Quand Ineos devient un point de discorde entre la Flandre et les Pays-Bas
Les recours introduits par les Pays-Bas contre l’installation d’Ineos à Anvers sont-ils des appels à juger les projets proches d’une frontière selon des normes identiques de part et d’autre ?
Les choses auraient-elles été différentes si Ineos avait choisi d’installer son craqueur d’éthane, le plus gros investissement de la chimie européenne de ces 25 dernières années à Rotterdam, ville également candidate, plutôt qu’à Anvers ? C’est possible. Toujours est-il qu’Annick de Ridder, échevine N-VA du port d’Anvers, ne décolère pas devant le troisième recours introduit par les Pays-Bas contre la réalisation à Anvers de cet investissement, entre-temps rebaptisé Project One. “Il est évident que nous allons nous aussi examiner à la loupe tous les permis accordés de l’autre côté de la frontière”, a-t-elle déjà prévenu face à ce qu’elle considère être “une pure agression”.

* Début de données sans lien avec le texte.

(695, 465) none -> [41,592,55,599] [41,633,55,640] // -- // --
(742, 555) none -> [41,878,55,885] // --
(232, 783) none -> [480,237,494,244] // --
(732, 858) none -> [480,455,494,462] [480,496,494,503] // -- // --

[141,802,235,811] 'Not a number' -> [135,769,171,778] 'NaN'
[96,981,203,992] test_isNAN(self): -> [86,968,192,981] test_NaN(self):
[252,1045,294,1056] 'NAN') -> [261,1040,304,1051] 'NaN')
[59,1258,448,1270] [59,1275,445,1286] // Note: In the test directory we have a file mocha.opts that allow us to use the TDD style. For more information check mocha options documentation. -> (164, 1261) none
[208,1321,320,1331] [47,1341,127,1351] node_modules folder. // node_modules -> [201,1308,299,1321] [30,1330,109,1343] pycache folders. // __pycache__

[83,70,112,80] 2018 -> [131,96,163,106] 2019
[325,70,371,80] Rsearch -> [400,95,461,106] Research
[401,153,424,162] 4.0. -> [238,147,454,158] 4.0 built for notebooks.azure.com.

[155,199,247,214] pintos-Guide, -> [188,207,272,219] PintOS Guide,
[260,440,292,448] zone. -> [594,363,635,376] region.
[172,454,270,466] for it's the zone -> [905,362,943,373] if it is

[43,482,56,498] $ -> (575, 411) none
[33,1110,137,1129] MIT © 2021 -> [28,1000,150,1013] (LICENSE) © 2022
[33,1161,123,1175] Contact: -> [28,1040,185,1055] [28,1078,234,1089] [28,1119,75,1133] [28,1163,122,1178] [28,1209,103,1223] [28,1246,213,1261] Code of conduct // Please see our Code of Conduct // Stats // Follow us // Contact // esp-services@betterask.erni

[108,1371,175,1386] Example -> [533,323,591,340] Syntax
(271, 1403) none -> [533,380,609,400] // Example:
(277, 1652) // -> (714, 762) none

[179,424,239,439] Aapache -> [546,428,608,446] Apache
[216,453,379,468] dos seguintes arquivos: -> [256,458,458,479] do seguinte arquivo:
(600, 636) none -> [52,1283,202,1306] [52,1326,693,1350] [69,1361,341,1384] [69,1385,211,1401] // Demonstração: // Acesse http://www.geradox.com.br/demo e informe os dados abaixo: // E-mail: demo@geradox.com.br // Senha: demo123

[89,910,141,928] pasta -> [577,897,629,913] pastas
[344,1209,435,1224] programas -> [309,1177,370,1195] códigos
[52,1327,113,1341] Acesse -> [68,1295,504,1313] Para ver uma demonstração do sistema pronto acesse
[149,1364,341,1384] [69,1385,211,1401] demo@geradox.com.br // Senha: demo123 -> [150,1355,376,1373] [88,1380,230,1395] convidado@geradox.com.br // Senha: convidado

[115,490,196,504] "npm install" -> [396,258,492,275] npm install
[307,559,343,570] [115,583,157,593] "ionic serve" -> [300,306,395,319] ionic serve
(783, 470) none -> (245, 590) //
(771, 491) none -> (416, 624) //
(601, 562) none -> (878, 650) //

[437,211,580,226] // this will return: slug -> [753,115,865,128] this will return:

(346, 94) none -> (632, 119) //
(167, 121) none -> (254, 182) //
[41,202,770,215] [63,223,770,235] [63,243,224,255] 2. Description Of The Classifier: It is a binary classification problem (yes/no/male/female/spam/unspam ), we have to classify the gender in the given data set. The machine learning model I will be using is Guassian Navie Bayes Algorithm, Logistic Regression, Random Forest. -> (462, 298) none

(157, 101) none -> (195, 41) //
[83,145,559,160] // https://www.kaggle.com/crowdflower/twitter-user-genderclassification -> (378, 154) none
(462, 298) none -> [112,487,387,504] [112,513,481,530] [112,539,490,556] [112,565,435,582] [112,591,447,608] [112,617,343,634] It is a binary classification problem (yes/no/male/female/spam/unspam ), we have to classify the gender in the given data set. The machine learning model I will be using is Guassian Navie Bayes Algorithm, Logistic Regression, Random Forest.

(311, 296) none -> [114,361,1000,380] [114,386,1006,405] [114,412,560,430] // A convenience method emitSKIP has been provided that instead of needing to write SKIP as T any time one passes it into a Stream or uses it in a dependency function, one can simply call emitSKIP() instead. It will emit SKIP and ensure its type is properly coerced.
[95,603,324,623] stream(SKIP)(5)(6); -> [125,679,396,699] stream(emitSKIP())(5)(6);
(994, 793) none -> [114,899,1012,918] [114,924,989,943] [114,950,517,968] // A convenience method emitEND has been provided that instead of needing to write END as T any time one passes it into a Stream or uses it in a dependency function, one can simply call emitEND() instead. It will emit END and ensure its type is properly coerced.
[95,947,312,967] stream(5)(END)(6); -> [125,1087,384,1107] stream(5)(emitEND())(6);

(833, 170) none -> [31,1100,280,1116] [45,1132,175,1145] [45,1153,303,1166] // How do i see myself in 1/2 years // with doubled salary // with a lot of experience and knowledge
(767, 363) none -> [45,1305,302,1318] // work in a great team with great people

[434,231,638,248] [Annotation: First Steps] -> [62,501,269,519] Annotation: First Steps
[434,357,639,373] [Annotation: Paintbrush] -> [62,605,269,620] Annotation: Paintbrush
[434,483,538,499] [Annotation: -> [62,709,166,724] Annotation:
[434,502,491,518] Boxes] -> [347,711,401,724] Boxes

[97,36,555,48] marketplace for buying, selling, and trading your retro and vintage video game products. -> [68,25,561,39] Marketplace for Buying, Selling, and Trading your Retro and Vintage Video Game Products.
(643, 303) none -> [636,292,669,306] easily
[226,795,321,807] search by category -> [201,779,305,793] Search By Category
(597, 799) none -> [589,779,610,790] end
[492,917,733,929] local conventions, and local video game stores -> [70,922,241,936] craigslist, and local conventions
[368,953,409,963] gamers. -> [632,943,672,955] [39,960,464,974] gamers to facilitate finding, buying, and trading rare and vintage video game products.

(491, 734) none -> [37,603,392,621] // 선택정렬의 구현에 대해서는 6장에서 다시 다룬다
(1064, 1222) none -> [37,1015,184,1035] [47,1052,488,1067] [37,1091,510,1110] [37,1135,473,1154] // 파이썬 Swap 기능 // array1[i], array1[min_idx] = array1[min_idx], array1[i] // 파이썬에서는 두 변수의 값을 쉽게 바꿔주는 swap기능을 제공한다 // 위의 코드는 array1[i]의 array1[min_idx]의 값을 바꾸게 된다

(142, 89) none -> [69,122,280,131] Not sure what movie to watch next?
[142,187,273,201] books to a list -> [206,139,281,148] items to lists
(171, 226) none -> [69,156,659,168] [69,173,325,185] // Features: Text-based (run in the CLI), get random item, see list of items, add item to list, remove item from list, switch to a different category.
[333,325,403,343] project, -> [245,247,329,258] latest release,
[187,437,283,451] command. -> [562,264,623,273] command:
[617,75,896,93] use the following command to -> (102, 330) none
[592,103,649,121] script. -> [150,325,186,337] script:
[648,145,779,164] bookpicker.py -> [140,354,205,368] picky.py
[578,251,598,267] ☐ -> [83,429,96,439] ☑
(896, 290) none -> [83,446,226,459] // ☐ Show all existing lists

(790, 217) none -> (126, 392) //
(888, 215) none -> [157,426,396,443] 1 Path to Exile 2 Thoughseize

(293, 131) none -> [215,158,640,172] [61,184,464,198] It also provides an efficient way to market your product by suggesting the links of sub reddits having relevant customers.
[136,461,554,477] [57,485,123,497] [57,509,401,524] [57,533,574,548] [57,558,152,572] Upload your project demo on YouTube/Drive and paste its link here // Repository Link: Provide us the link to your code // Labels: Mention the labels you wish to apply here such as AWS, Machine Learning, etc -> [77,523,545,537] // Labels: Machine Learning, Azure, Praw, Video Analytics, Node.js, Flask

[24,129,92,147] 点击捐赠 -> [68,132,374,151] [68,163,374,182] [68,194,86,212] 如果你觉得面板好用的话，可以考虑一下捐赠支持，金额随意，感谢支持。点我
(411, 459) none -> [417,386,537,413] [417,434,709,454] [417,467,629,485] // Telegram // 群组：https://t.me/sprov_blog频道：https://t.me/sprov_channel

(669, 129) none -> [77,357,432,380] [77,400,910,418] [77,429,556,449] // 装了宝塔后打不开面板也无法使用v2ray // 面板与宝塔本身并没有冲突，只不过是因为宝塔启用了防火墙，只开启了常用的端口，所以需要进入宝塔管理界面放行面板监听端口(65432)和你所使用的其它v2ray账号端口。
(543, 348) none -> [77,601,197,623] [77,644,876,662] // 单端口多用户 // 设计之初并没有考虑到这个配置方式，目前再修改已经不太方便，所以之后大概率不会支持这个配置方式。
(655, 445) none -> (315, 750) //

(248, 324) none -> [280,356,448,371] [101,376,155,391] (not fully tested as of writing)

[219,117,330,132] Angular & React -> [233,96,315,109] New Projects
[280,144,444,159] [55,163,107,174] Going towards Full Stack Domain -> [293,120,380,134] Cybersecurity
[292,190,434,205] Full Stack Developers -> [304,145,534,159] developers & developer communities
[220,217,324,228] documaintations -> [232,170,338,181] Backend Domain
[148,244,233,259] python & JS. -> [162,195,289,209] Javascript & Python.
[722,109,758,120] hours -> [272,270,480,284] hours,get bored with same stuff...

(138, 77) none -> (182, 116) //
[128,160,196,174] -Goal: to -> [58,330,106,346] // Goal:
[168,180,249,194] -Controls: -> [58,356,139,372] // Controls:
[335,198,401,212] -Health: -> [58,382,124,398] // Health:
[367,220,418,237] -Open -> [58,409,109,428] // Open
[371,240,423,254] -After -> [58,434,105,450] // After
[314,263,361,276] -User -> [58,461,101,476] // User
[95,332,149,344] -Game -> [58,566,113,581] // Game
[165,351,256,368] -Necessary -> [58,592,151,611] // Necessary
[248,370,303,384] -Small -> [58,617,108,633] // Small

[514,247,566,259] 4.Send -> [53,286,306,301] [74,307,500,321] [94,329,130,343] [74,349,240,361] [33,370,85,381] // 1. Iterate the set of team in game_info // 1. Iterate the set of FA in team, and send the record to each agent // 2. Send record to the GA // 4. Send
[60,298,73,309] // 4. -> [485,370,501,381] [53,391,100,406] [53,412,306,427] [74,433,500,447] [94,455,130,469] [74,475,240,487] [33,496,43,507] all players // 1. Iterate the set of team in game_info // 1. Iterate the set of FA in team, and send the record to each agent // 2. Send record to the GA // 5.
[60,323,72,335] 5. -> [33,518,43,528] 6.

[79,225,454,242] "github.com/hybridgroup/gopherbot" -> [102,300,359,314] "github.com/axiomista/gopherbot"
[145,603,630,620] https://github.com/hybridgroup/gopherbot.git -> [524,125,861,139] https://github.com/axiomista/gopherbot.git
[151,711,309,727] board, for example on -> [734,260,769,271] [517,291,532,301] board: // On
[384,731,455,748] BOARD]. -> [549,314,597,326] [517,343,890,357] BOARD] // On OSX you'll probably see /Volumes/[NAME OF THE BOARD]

En juillet 2023, le Conseil flamand de contestation des permis annule celui accordé à Ineos pour n’avoir pas suffisamment pris en compte l’impact des rejets d’azote sur le Brabantse Wal, une zone Natura 2000 d’environ 6.000 hectares, située de l’autre côté de la frontière, à cheval sur les communes de Woensdrecht, Bergen-op-Zoom et Steenbergen. Un deuxième permis, immédiatement bombardé de recours, est accordé en janvier de cette année. Il est finalement retiré et remplacé fin juillet par un troisième considéré comme “plus robuste”. Ce dernier doit – le décret azote ayant été voté entre-temps – apporter, selon la ministre en charge du dossier, une plus grande sécurité juridique.
Soulagé, le ministre-président flamand salue cette “décision positive pour le port d’Anvers”. En effet, l’industrie chimique flamande souffre. En témoigne la vente aux enchères à partir de cette semaine des actifs du producteur de caoutchouc Arlanxeo, la plus ancienne entreprise chimique de la rive gauche de l’Escaut, hier encore propriété d’Aramco.
On se trouve dans une impasse, d’autant plus dommageable que d’autres Ineos étant à prévoir, toute l’économie de la région s’en trouvera affectée.
Pistes de solution
De l’autre côté de la frontière, on se borne à constater que rien n’a changé. Voté le 23 février 2024, le décret azote stipule en effet que les projets dont les rejets azotés n’atteignent un certain score sont dispensés d’étude d’impact. C’est le cas de Project One, critiquent les députés de Zélande, soulignant dans leur plainte l’incongruité d’une exemption justifiée par la mise en œuvre de mesures de réduction d’émissions, certes programmées mais non encore réalisées.
Evoquant les directives “Oiseaux” et “Habitat”, qui définissent au niveau européen les lignes directrices pour la protection et la gestion des espèces d’oiseaux vivant à l’état sauvage, les plaignants constatent par ailleurs que les permis délivrés en matière d’azote par la Flandre et les Pays-Bas le sont dans des cadres différents. Bref, on se trouve dans une impasse, d’autant plus dommageable que, d’autres Ineos étant à prévoir, toute l’économie de la région s’en trouvera affectée. Conscients du danger, nos voisins du Nord ne ferment pas entièrement la porte et proposent en termes, certes alambiqués mais empreints de bonne volonté, la constitution d’un groupe de travail chargé de trouver des “pistes de solution” lorsqu’en région frontalière, des permis sont délivrés selon des normes différentes.